6.4 Convert country names to OHI regions

## Divide mariculture from countries that we report as separate regions (assume equal production in all regions)
# Netherlands Antilles: Conch restoration among Aruba, Bonaire, Curacao
# Channel Islands: Jersey and Guernsey
# Bonaire/S.Eustatius/Saba
# Yugoslavia SFR: no longer a country after 1992
seaweed_np <- seaweed_np %>%
  mutate(country = ifelse(country=="Réunion", "Reunion", country)) %>%  # this one is hard to get right; v2020: last year it was "R\xe9union", but this year it was "Réunion"
  mar_split()  # function in mar_fxs.R
mar_rgn <- name_2_rgn(df_in = seaweed_np, 
                       fld_name='country', 
                       flds_unique=c('species', 'fao', 'environment', 'Taxon_code', 'year', 'include')) 
## Sum values of regions with multiple subregions
mar_rgn <- mar_rgn %>%
  group_by(fao, environment, species, year, Taxon_code, family, rgn_id, include) %>% 
  summarize(value = sum(value)) %>%
  ungroup()
# went from 2979 to 2950 observations - v2020

Take a look at the tidied data for a single year and region

data.frame(filter(mar_rgn, rgn_id==182) %>%
  filter(year==2016) %>%
  arrange(species))

7 Gapfilling

7.1 Fill in missing years after first year of harvest data with 0 values

Checked to make sure that there weren’t instances in which it made more sense to carry the previous year’s data forward as a method of gapfilling. This didn’t seem to be the case.

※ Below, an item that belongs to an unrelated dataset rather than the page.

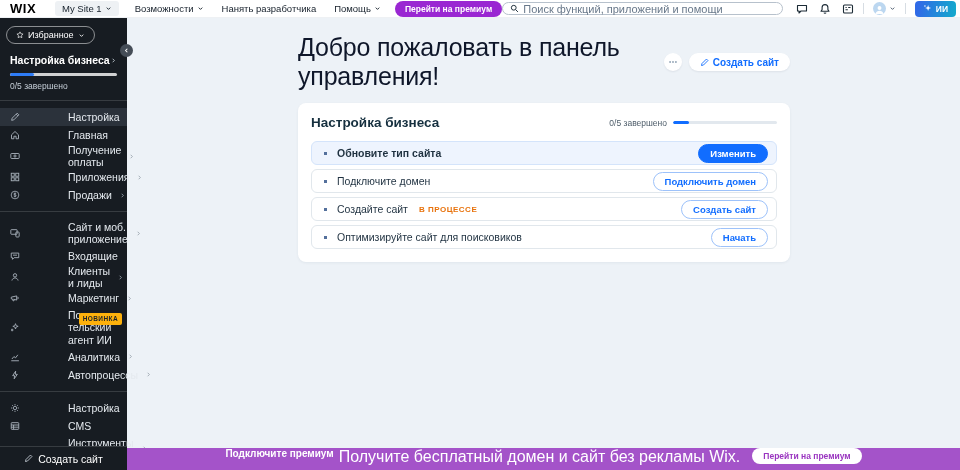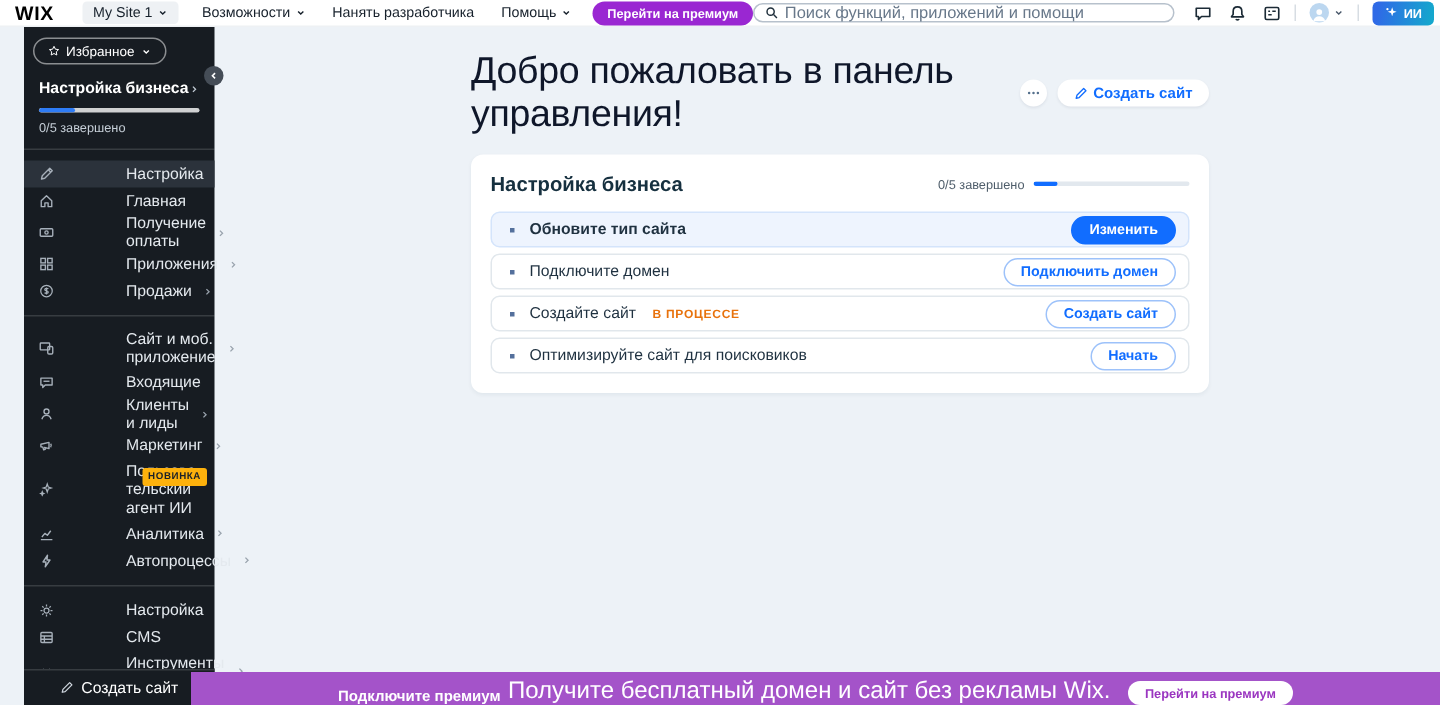"Избранное" .shell { padding-left: 16px -> none }
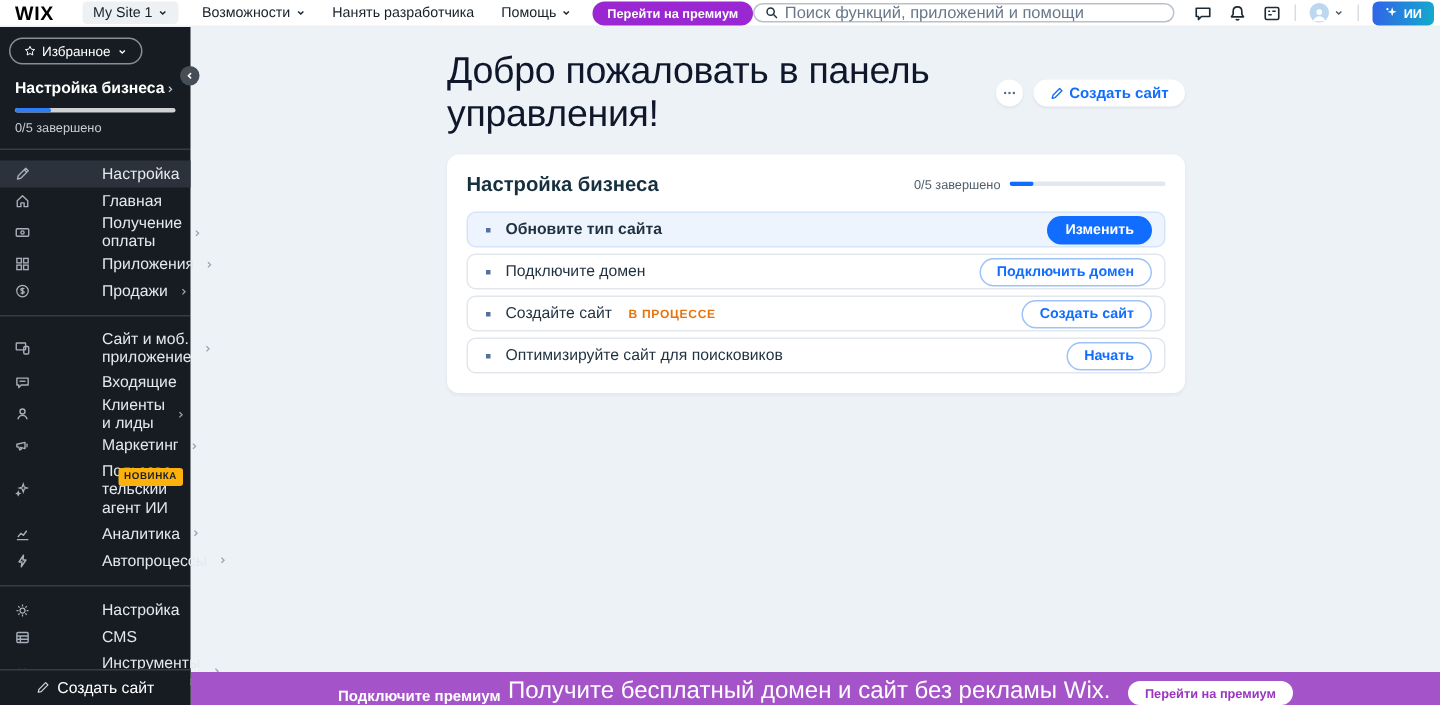"Подключите премиум" .banner { align-items: flex-end -> flex-start }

## Spread mar_rgn to create a value for every year-species-region (if missing it will be given a NA)
mar_rgn_spread <- spread(mar_rgn, year, value)
dim(mar_rgn_spread)
## Turn data frame back into long format
mar_rgn_gf <- gather(mar_rgn_spread, "year", "value", num_range("",1950:2018)) %>%
  arrange(rgn_id, species, year, Taxon_code, fao, environment) 
## NA values are converted to zero
mar_rgn_gf <- mar_rgn_gf %>%
  mutate(year = as.numeric(as.character(year))) %>%
  mutate(value_w_0 = ifelse(is.na(value), 0, value)) %>%
  group_by(fao, environment, species, Taxon_code, rgn_id) %>% 
  mutate(cum_value = cumsum(value_w_0)) %>%
  ungroup() %>%
  filter(cum_value > 0) %>% # eliminates years before mariculture began
  mutate(gap_0_fill = ifelse(is.na(value), "NA_to_zero", "0")) %>% # record gapfill
  mutate(value = ifelse(is.na(value), 0, value)) %>% # finally, convert all NAs in original column to 0
  select(-cum_value, -value_w_0)

See how may NA values were converted to 0

table(mar_rgn_gf$gap_0_fill)
## 382 of these out of 2299+382 cases had NA converted to 0 - v2020

Remove species-region-environment time series with less than four years of seaweeed mariculture production > 0 tonnes (assume these are not established seaweed mariculture programs).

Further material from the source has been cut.